Ten years ago we launched ZDTV (which later became TechTV) and The Screen Savers, its most popular show. We wanted to begin with a bang, so Kate Botello and I decided to build the "Ultimate Gaming Machine" basing it on Lloyd Case's design from Computer Gaming World. In 1998, that meant a PII 400 Mhz, 128 MB of RAM, and a fabulously expensive widescreen Sony CRT (and a price tag of over $10,000). Here's what it looked like back then...
There have been 9 UGMs built since then, the most recent for Attack of the Show in 2005 (which cost around $6000 and was a lot faster). Since I'm launching TWiT Live 10 years later I thought it would be fun to see what the UGM would look like these days. Only this time, we're going to let you build it. Starting Friday, June 6, we'll be inviting you to pick the parts for UGM 2008. From processors, to motherboard, to video and sound system, the choice will be yours. We'll spend a couple of hours debating the merits of each component, with expert commentary to help you decide, then when we reach consensus we'll buy it. At the end of the month we'll assemble our creation and then give it away to some lucky TWiT Live viewer. I'm not sure exactly how we'll give it away. I know I mentioned this on TWiT and proposed a crazy scheme to get me more followers on Twitter. All I can say is I must have been drunk. It won't be necessary to follow me, or Dvorak, and it definitely won't be necessary to unfollow Kevin. I'm going to check with the legal department and find a fair way to do this that doesn't require anyone to join Twitter! We'll kick things off Friday, June 6, at 3p Pacific, 6p Eastern, 2200 UTC with a processor showdown. AMD or Intel, which will it be? I'll have experts on both sides then I'll ask you to decide. June 13 it's Motherboards and Memory.
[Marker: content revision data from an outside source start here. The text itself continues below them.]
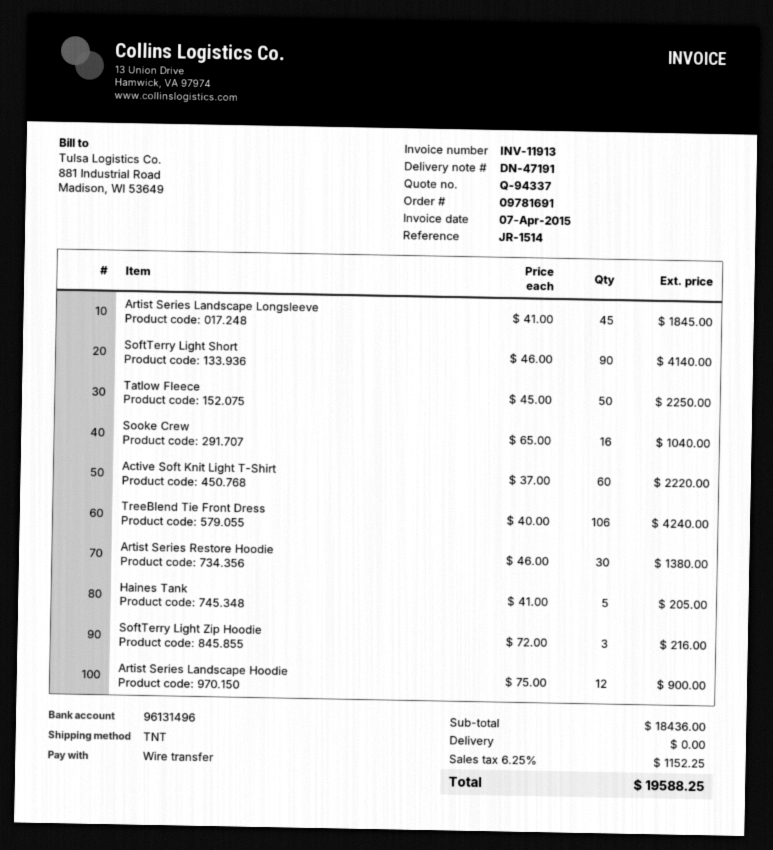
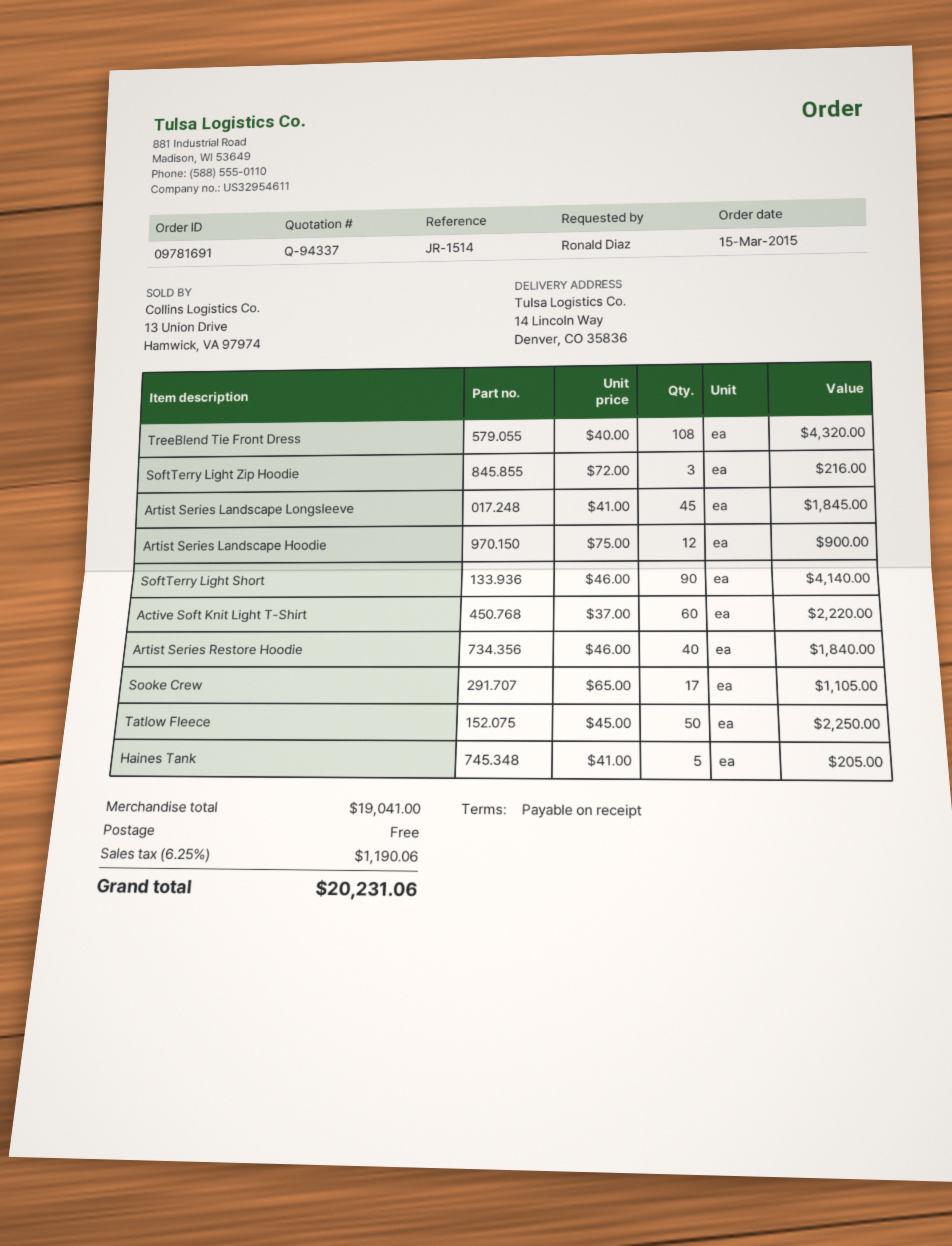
Sooke Crew: 16 x 65.00 = 1040.00 -> 17 x 65.00 = 1105.00
TreeBlend Tie Front Dress: 106 x 40.00 = 4240.00 -> 108 x 40.00 = 4320.00
Artist Series Restore Hoodie: 30 x 46.00 = 1380.00 -> 40 x 46.00 = 1840.00
subtotal: 18436.00 -> 19041.00
tax: 6.25% = 1152.25 -> 6.25% = 1190.06
total: 19588.25 -> 20231.06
June 20th, video cards and monitors. June 27th storage and peripherals. We'll finish the machine on the 4th of July, choose the best five games for it, and award it to a lucky winner. So join us Fridays starting in June as we recreate one of the most loved bits we ever did on The Screen Savers. It should be a lot of fun, and who knows, you could walk away with UGM 10!

Reader Comments (167)

I miss Kate Botello so much. When will you ever do a gaming podcast with Kate Botello, Leo? Hey, maybe even do the UGM contest through that! I think it'd be awesome!

BJ

June 4, 2008 | Unregistered CommenterBJ Wanlund

Leo, more videos like that would be great, I personally was not able to watch TechTV until around 2000 -2005 or something like that and a week later well it went off the air on Foxtel... :( it was a sad day

I now own http://shoutoo.com">shoutoo.com and would like to sponsor Net@nite please email me or http://shoutoo.com">shoutoo.com me....
We will also hopefully be touring the US by early 09.

Thanks
Russell Harrower

June 4, 2008 | Unregistered CommenterShoutoo

DDR3 is nice for overclock-ability. Alienware is selling a quad core gaming machine overclocked to 4GHz using 1600MHz RAM.
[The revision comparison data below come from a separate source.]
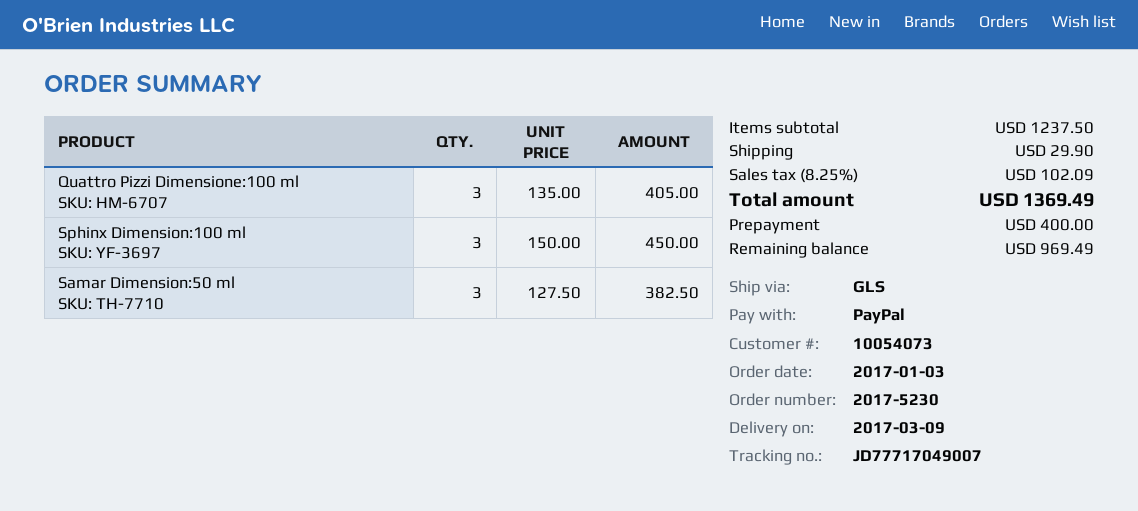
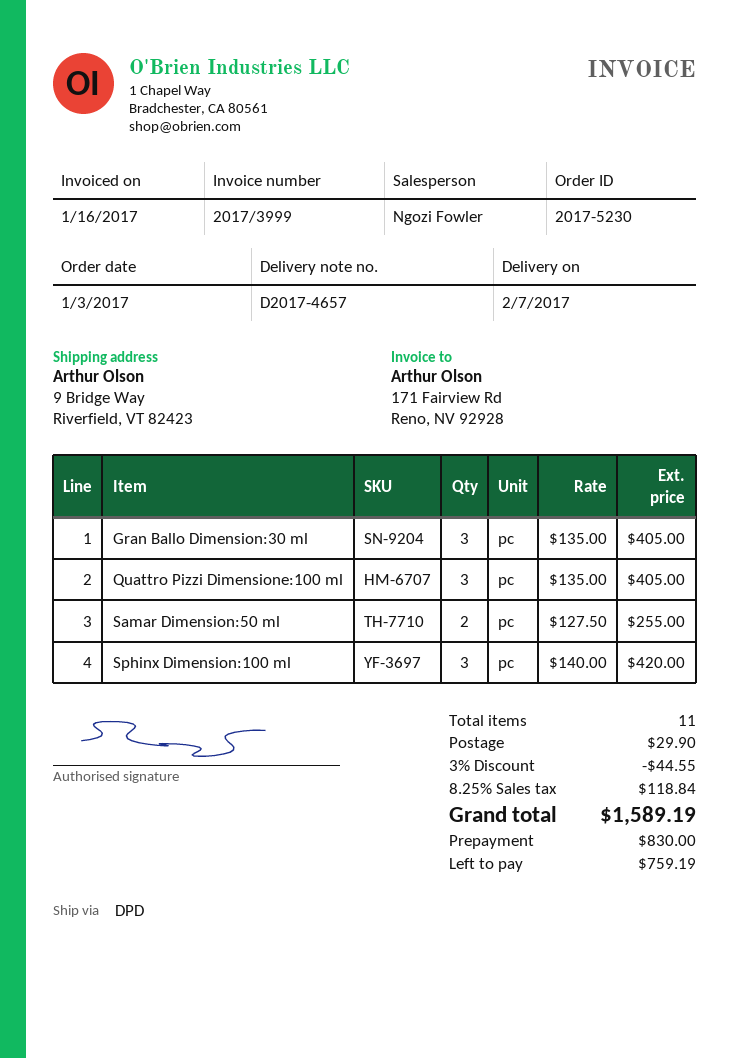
delivery date: 2017-03-09 -> 2017-02-07
shipping method: GLS -> DPD
Sphinx Dimension:100 ml: 3 x 150.00 = 450.00 -> 3 x 140.00 = 420.00
Samar Dimension:50 ml: 3 x 127.50 = 382.50 -> 2 x 127.50 = 255.00
Gran Ballo Dimension:30 ml: none -> 3 x 135.00 = 405.00
discount: none -> 3% = 44.55
tax: 8.25% = 102.09 -> 8.25% = 118.84
total: 1369.49 -> 1589.19
deposit: 400.00 -> 830.00
balance: 969.49 -> 759.19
I'd also go for a RAID-0 of solid-state hard drives for the system/apps drives on a dedicated LSI controller (we're going all the way here, right?) That would be quite a bit faster for app and system loading which are random-read intensive, which SSDs excel at.

For the big storage, 4 1TB drives are hard to beat, but I'd do a RAID6 that works a lot better with fewer, larger drives than RAID5, which tends to work well with several lower-capacity drives. You'll probably need another LSI controller to do it, though. If you're really going nuts just do a fiber-channel host adapter connected to a SAN.

I'd tack on water cooling for the video cards, chipset, memory and CPU. Probably some cable extenders so you can put this beast in another room or in the basement, it's going to be LOUD. A USB2 DVD+RW drive would be good, too. A nice, big fast-response monitor, I don't think the 30" models are up to par with the smaller units, I think Samsung makes a 27" LCD with a 4ms response time which is pretty good.

For sound (usually overlooked, but very important) I'd stick with a SoundBlaster X-Fi platinum, the drivers are crap but almost every new game takes some advantage of the newer EAX features. I'd wire it straight into a dedicated 7-channel surround amp, driving THX-Select certified Altec Lansing home theater speakers.

For the whole experience, add user input (Logitech G-mouse/keyboard, Microsoft sidewinder mouse, whatever floats your boat.) Custom anthrocart designed to hold all your gaming peripherals. A nice chair, how about an Herman Miller Areon customized to your height and weight?

June 10, 2008 | Unregistered Commenterjbmcb

Man !!!!!

Just sitting back and Googlinglingling for all my old Friends from ZD-TV, then TechTV, but most of all the Screensavers.

I miss you guys and that show ..... and YES it was a sad sad day when G-what ever bought TechTV and Raped it.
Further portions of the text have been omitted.